Eggbeater dynamics on symplectic surfaces of genus 2 and 3

TL;DR

This paper explores the geometry of Hamiltonian diffeomorphism groups on genus 2 and 3 surfaces, demonstrating the existence of elements far from being perfect powers and embedding free groups into their asymptotic cones.

Contribution

It extends previous results by showing the existence of diffeomorphisms far from k-th powers and embedding free groups into the asymptotic cone for genus 2 and 3 surfaces.

Findings

Existence of diffeomorphisms far from being k-th powers in $Ham(M,\omega)$

Embedding of the free group on two generators into the asymptotic cone

Generalization of previous work by Polterovich, Shelukhin, and Alvarez-Gavela

Abstract

The group $Ham(M,\omega)$ of all Hamiltonian diffeomorphisms of a symplectic manifold $(M,\omega)$ plays a central role in symplectic geometry. This group is endowed with the Hofer metric.
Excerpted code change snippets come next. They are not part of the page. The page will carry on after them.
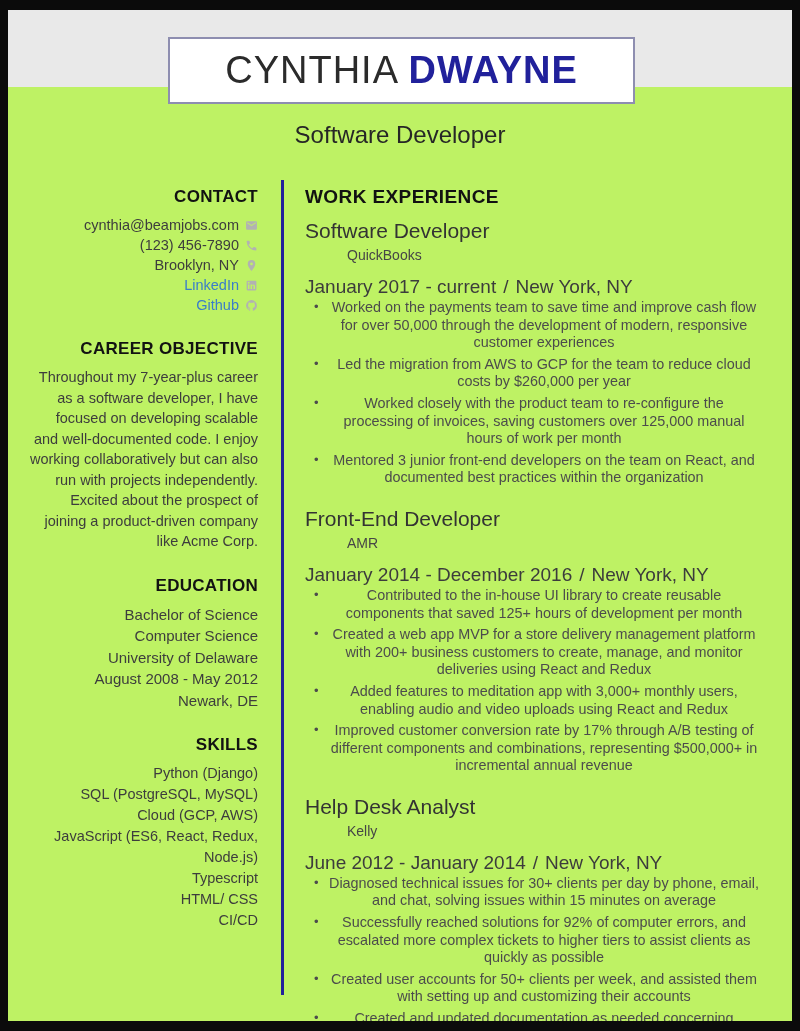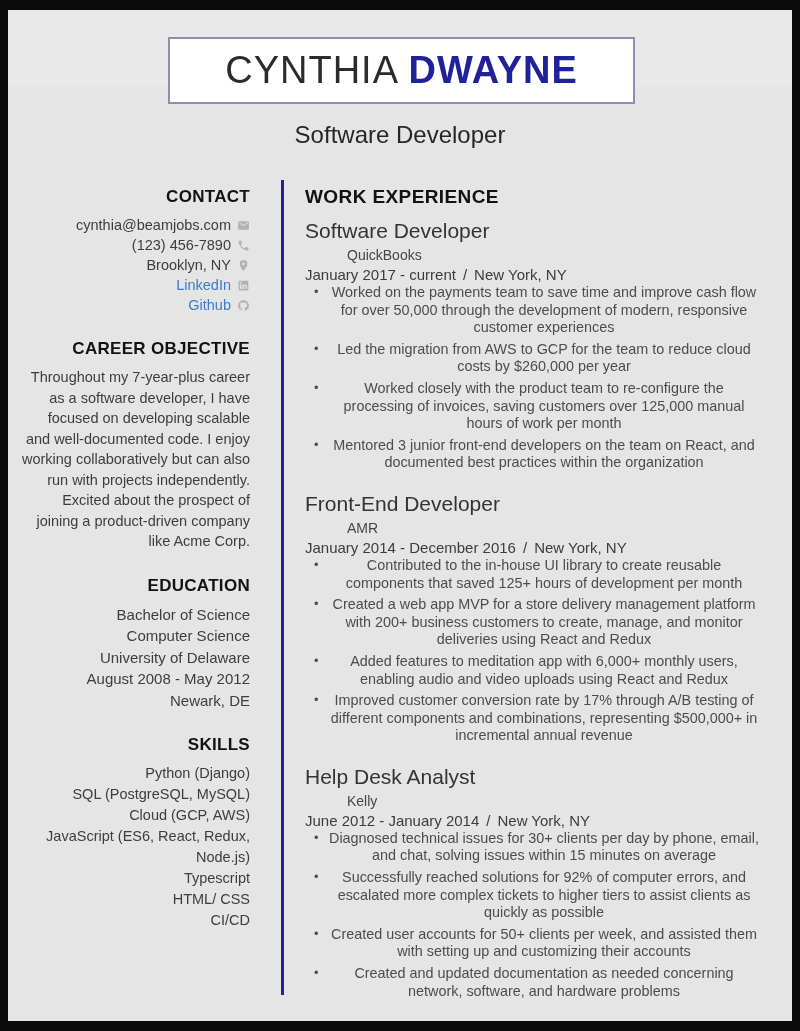--- a/index.html
+++ b/index.html
@@ -9,7 +9,7 @@
   .page {
     position:relative;
     width:800px; height:1031px;
-    background:#e5e5e5;
+    background:#bef264;
     border:10px solid #0b0b0b;
     border-left-width:8px; border-right-width:8px;
     overflow:hidden;

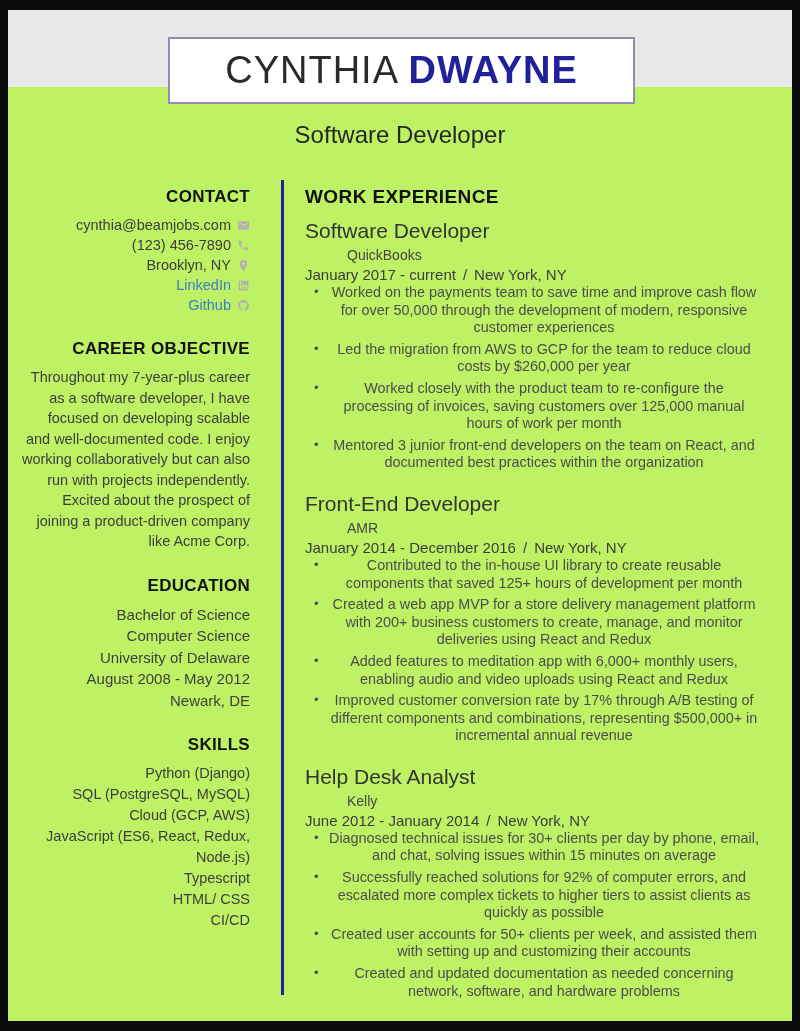--- a/index.html
+++ b/index.html
@@ -45,7 +45,7 @@
 
   
   .sidebar {
-    position:absolute; left:12px; top:177px; width:230px;
+    position:absolute; left:20px; top:177px; width:230px;
     text-align:right; color:#3d3d3d;
   }
   .sidebar h2 {

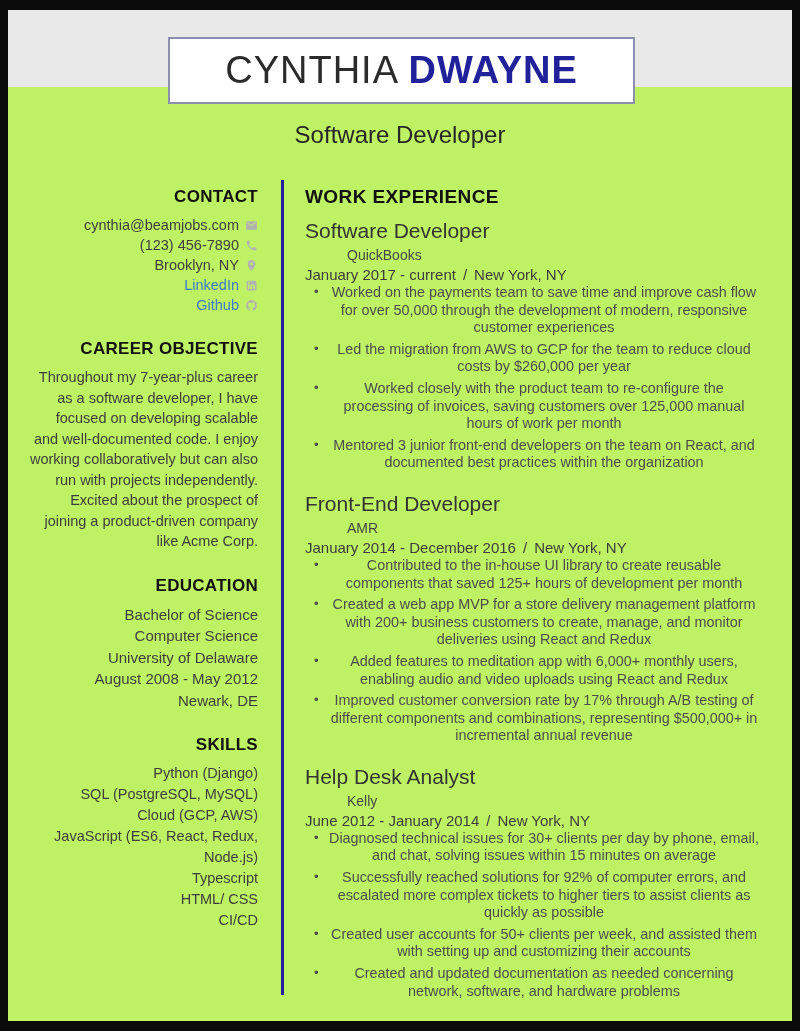--- a/index.html
+++ b/index.html
@@ -76,7 +76,7 @@
   .job { margin-top:11px; margin-bottom:20px; }
   .job-title { font-size:21px; font-weight:400; color:#333; }
   .job-company { font-size:14px; color:#464646; margin-top:4px;margin-left:42px; }
-  .job-dates { font-size:15px; color:#3c3c3c; margin-top:3px; }
+  .job-dates { font-size:19px; color:#3c3c3c; margin-top:13px; }
   .job-dates .sep { margin:0 7px; }
   .job ul { margin-top:1px; padding-left:15px; list-style:none;text-align:center; }
   .job li {

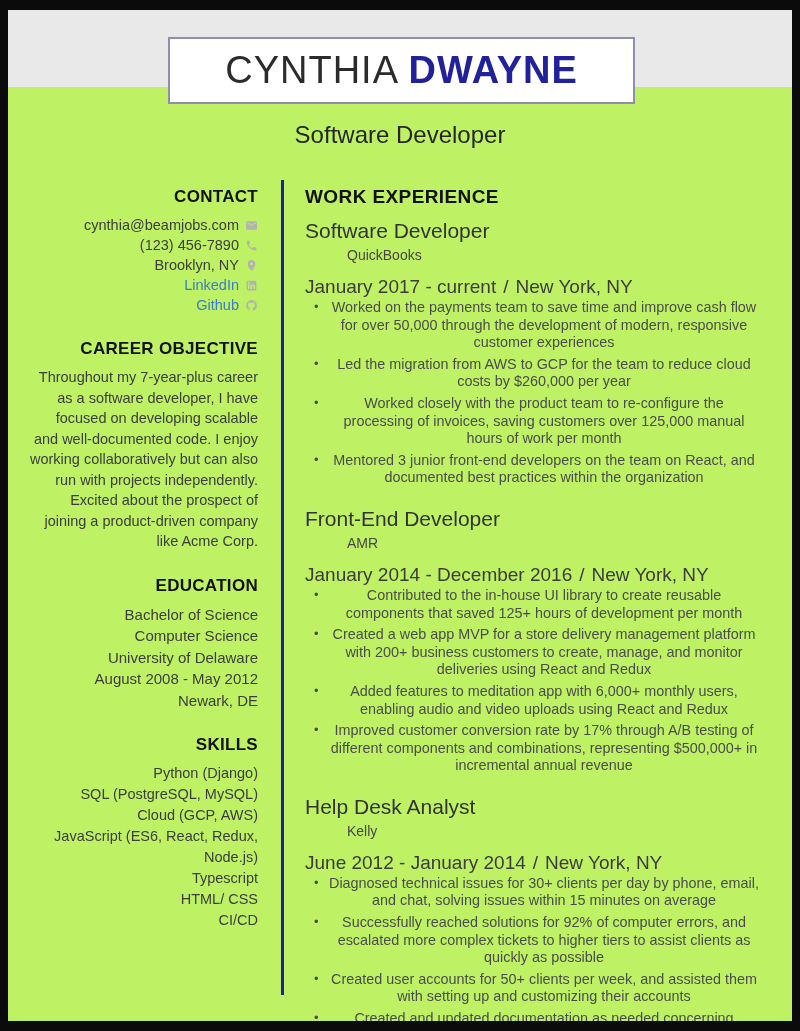--- a/index.html
+++ b/index.html
@@ -198,7 +198,7 @@
       <ul>
         <li>Contributed to the in-house UI library to create reusable components that saved 125+ hours of development per month</li>
         <li>Created a web app MVP for a store delivery management platform with 200+ business customers to create, manage, and monitor deliveries using React and Redux</li>
-        <li>Added features to meditation app with 6,000+ monthly users, enabling audio and video uploads using React and Redux</li>
+        <li>Added features to meditation app with 3,000+ monthly users, enabling audio and video uploads using React and Redux</li>
         <li>Improved customer conversion rate by 17% through A/B testing of different components and combinations, representing $500,000+ in incremental annual revenue</li>
       </ul>
     </div>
In this paper we study two aspects of the geometry of $Ham(M,\omega)$, in the case where $M$ is a closed surface of genus 2 or 3. First, we prove that there exist diffeomorphisms in $Ham(M,\omega)$ arbitrarily far from being a $k$-th power, with respect to the metric, for any $k \geq 2$. This part generalizes previous work by Polterovich and Shelukhin. Second, we show that the free group on two generators embeds into the asymptotic cone of $Ham(M,\omega)$. This part extends previous work by Alvarez-Gavela et al. Both extensions are based on two results from geometric group theory regarding incompressibility of surface embeddings.